This structure contains the name of the command that should be associated with the structure, the help message which should define the use of the list and show functions. The operation of the list and show functions are user define; however, the intention is for list to reveal an indexed table with minimal detail on each element of the table. The show command accepts an index, and is intended to reveal more detail than the list command did on the indexed entry.

typedef struct info_struct{
char namestr[128];
boolean (*list_func)(char *);
boolean (*show_func)(char *, int);
char helpmsg[1024];
} info_struct;


This function is used to register a completed info structure. Doing so reveals the structure and its functions to info users, like HAL.

boolean o_info_put(char *, info_struct *);


This function is used to find registered info structures.
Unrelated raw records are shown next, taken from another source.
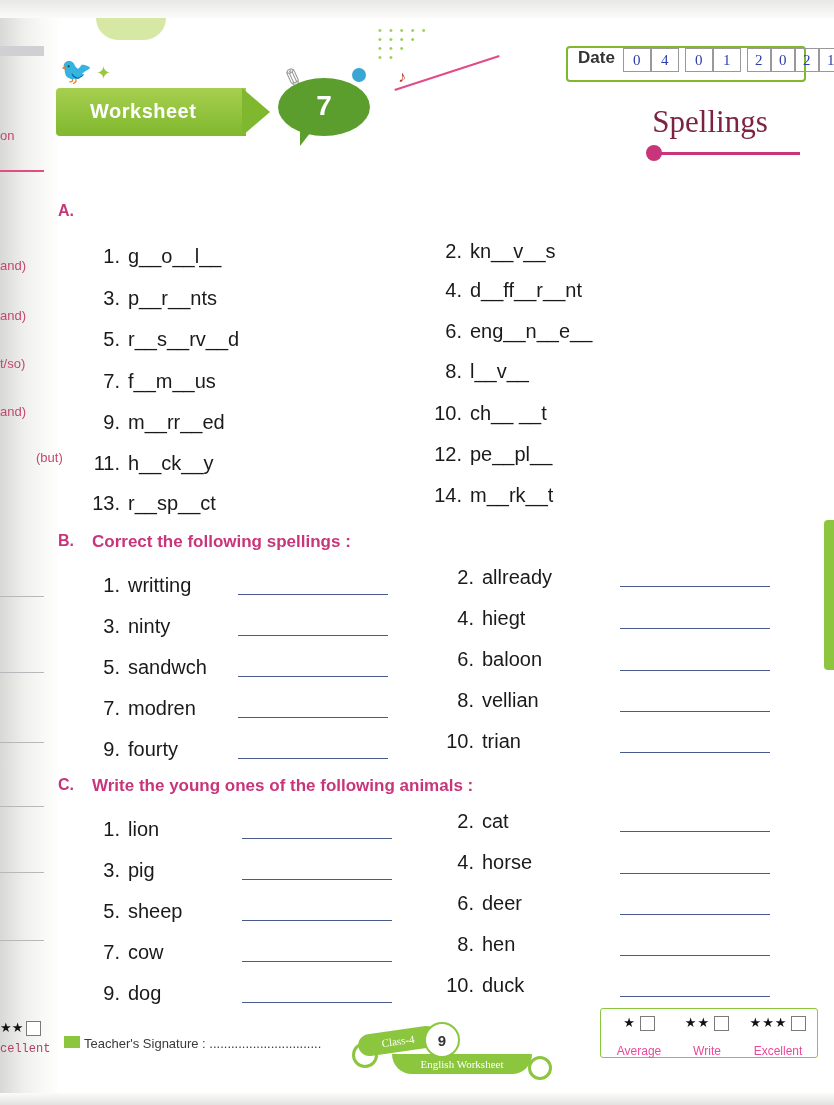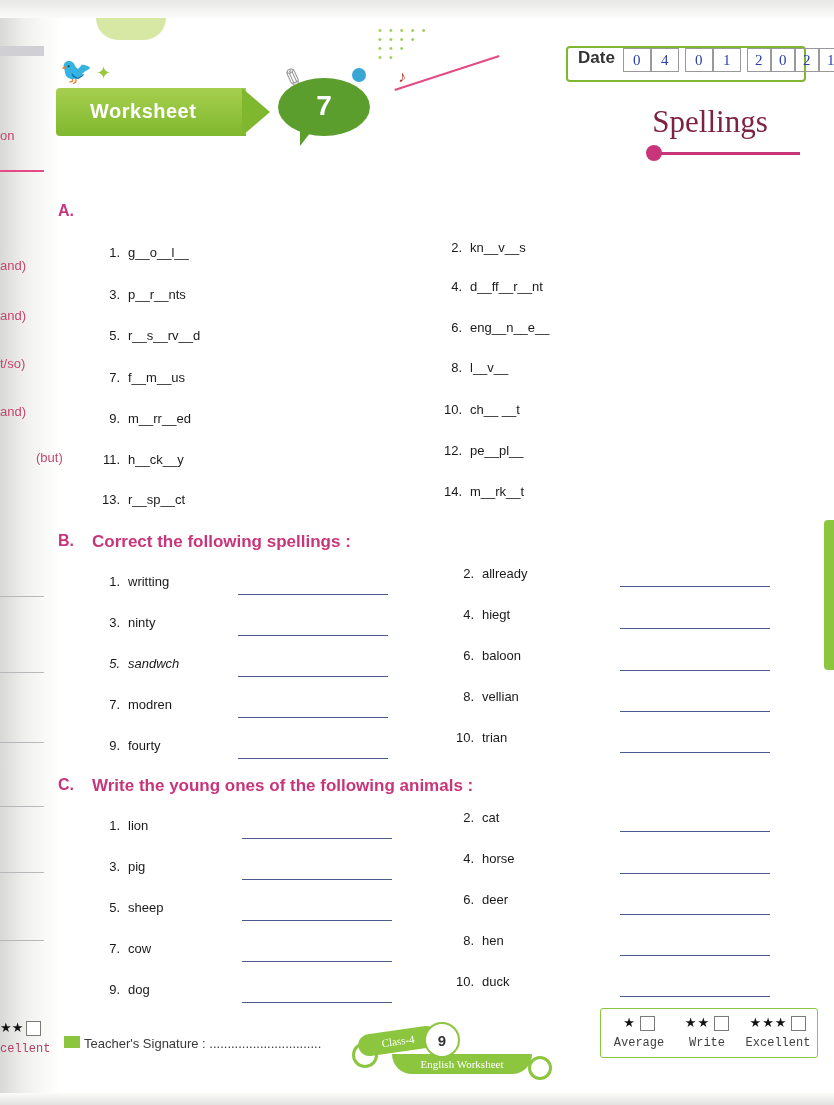--- a/index.html
+++ b/index.html
@@ -116,21 +116,21 @@
   .deco-topblob{position:absolute;left:96px;top:18px;width:70px;height:22px;background:#d7e8a5;border-radius:0 0 30px 30px;}
 
   
   .sec-letter{
     position:absolute;font-size:16px;font-weight:bold;color:#c9357a;
   }
   .sec-title{
     position:absolute;font-size:17px;font-weight:bold;color:#c9357a;
   }
   .item{
-    position:absolute;font-size:13px;color:#1a1a1a;white-space:nowrap;
+    position:absolute;font-size:20px;color:#1a1a1a;white-space:nowrap;
   }
   .item .num{display:inline-block;text-align:right;margin-right:8px;}
   .blank{
     position:absolute;border-bottom:1px solid #4a5a8a;height:0;
   }
 
   
   .sign{
     position:absolute;left:84px;top:1036px;font-size:13px;color:#3a3a3a;
   }
@@ -170,21 +170,21 @@
     position:absolute;left:600px;top:1008px;width:216px;height:48px;
     border:1px solid #8cc63f;border-radius:3px;background:#ffffff;
   }
   .rateitem{position:absolute;top:6px;text-align:center;}
   .rateitem .stars{font-size:13px;color:#111;letter-spacing:1px;}
   .rateitem .chk{
     display:inline-block;width:13px;height:13px;border:1px solid #7a7a7a;
     vertical-align:middle;margin-left:4px;background:#fff;
   }
   .rateitem .cap{
-    font-family:Liberation Mono, monospace;font-size:12px;color:#404040;margin-top:5px;
+    font-family:Liberation Sans, sans-serif;font-size:12px;color:#ec4899;margin-top:13px;
   }
   .corner-rate{
     position:absolute;left:0;top:1020px;font-size:13px;color:#111;
   }
   .corner-rate .c2{position:absolute;left:0;top:22px;font-family:Liberation Mono, monospace;font-size:12px;color:#b0406a;}
 </style>
 </head>
 <body>
 
 <div class="page">
@@ -319,21 +319,21 @@
   <div class="item" style="left:96px;top:615px;">
     <span class="num" style="width:24px;">3.</span><span>ninty</span>
   </div>
   <div class="blank" style="left:238px;top:635px;width:150px;"></div>
 
   <div class="item" style="left:450px;top:607px;">
     <span class="num" style="width:24px;">4.</span><span>hiegt</span>
   </div>
   <div class="blank" style="left:620px;top:628px;width:150px;"></div>
 
-  <div class="item" style="left:96px;top:656px;font-style:italic;">
+  <div class="item" style="left:96px;top:656px;">
     <span class="num" style="width:24px;">5.</span><span>sandwch</span>
   </div>
   <div class="blank" style="left:238px;top:676px;width:150px;"></div>
 
   <div class="item" style="left:450px;top:648px;">
     <span class="num" style="width:24px;">6.</span><span>baloon</span>
   </div>
   <div class="blank" style="left:620px;top:670px;width:150px;"></div>
 
   <div class="item" style="left:96px;top:697px;">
info_struct *o_info_get(char *);


# Extensions

## Overview of Extensions

To extend the capability of the Bowman operating system in Odyssey, we have provided a generic mechanism to dynamically load a module. This extension interface allows new modules to be registered with the global extension table. The modules can either export a new set of function calls or can be used as an aflow. Some of the modules that are needed to extend the operating system interface are loaded during boot-up phase by reading a configuration file. (The configuration file is passed as a command-line argument to Bowman ).
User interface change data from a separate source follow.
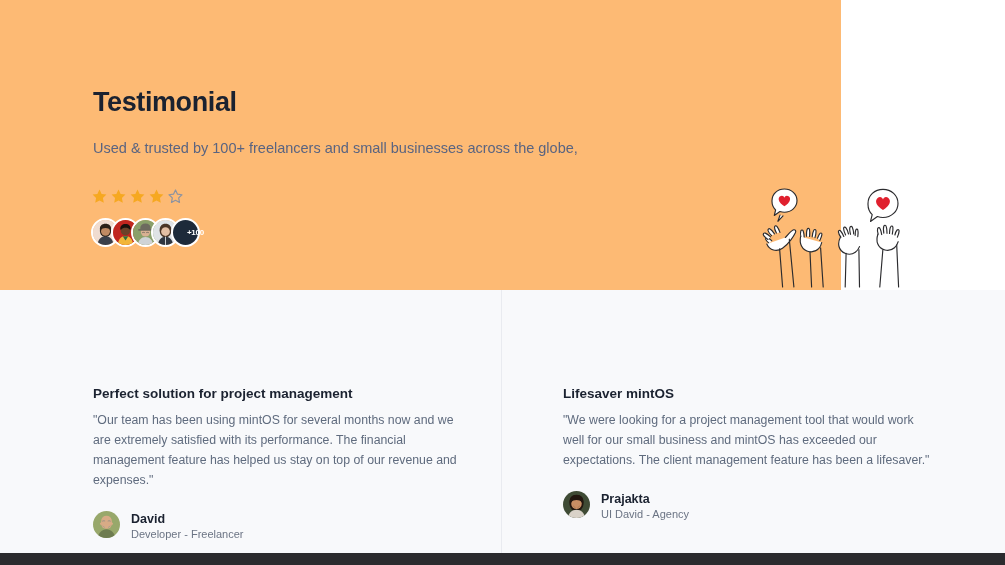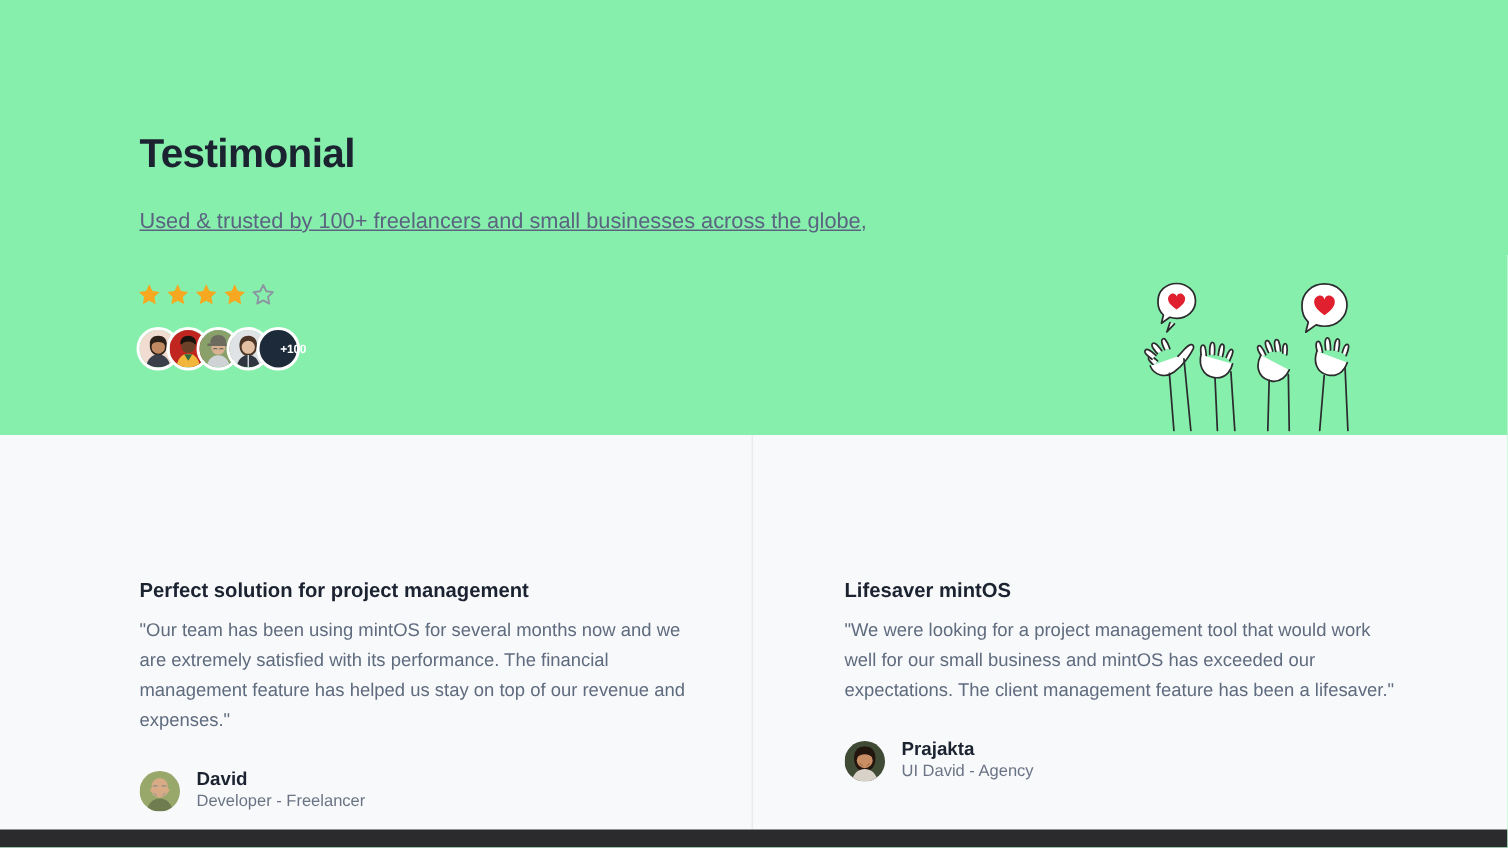--- a/index.html
+++ b/index.html
@@ -13,23 +13,23 @@
   body {
     font-family: "Liberation Sans", sans-serif;
     background: #ffffff;
     position: relative;
   }
 
   
   .hero {
     position: absolute;
     left: 0; top: 0;
-    width: 1005px;
+    width: 841px;
     height: 290px;
-    background: #86efac;
+    background: #fdba74;
   }
 
   .hero-copy {
     position: absolute;
     left: 93px;
     top: 88px;
     width: 560px;
   }
 
   .page-title {
@@ -39,21 +39,21 @@
     letter-spacing: -0.4px;
     line-height: 1.1;
   }
 
   .subtitle {
     margin-top: 20px;
     font-size: 14.5px;
     line-height: 1.42;
     color: #5a6480;
   }
-  .subtitle .line { display: block; text-decoration: underline; }
+  .subtitle .line { display: block; }
 
   
   .stars {
     position: absolute;
     left: 91px;
     top: 188px;
     display: flex;
     gap: 2px;
     align-items: center;
   }
@@ -136,21 +136,21 @@
     margin-bottom: 10px;
   }
   .card-quote {
     font-size: 12.3px;
     line-height: 1.62;
     color: #5f6b7e;
   }
   .card-author {
     margin-top: 20px;
     display: flex;
-    align-items: flex-end;
+    align-items: flex-start;
     gap: 11px;
   }
   .author-avatar {
     width: 27px; height: 27px;
     border-radius: 50%;
     overflow: hidden;
     flex: none;
   }
   .author-avatar svg { display: block; width: 100%; height: 100%; }
   .author-name {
Each module is recorded in the "o_mod_desc" structure. It includes a name for the module, major and minor version numbers, a description of the module.

typedef struct o_mod_desc_t
{
struct o_mod_desc_t *next, *prev;
u_int        id;
o_dl_desc    handle;
char         name[32];
u_char       maj_ver;
u_char       min_ver;
char         description[128];
}o_mod_desc;


Each extension should have a default function that is used as an entry point to get a handle to the extension. This function is named as "_entry" and take a single argument of type "u_int". Usually, the descriptor/handle of the loaded module is passed as the argument to the entry function.

#define o_ext_entry_point "_entry"
typedef void (*o_ext_entry_fn) (u_int);


Initialises the global extensions table.

boolean     o_ext_init();


To set the path, where to look for modules. This path is used to load the extensions listed in the init file to Bowman.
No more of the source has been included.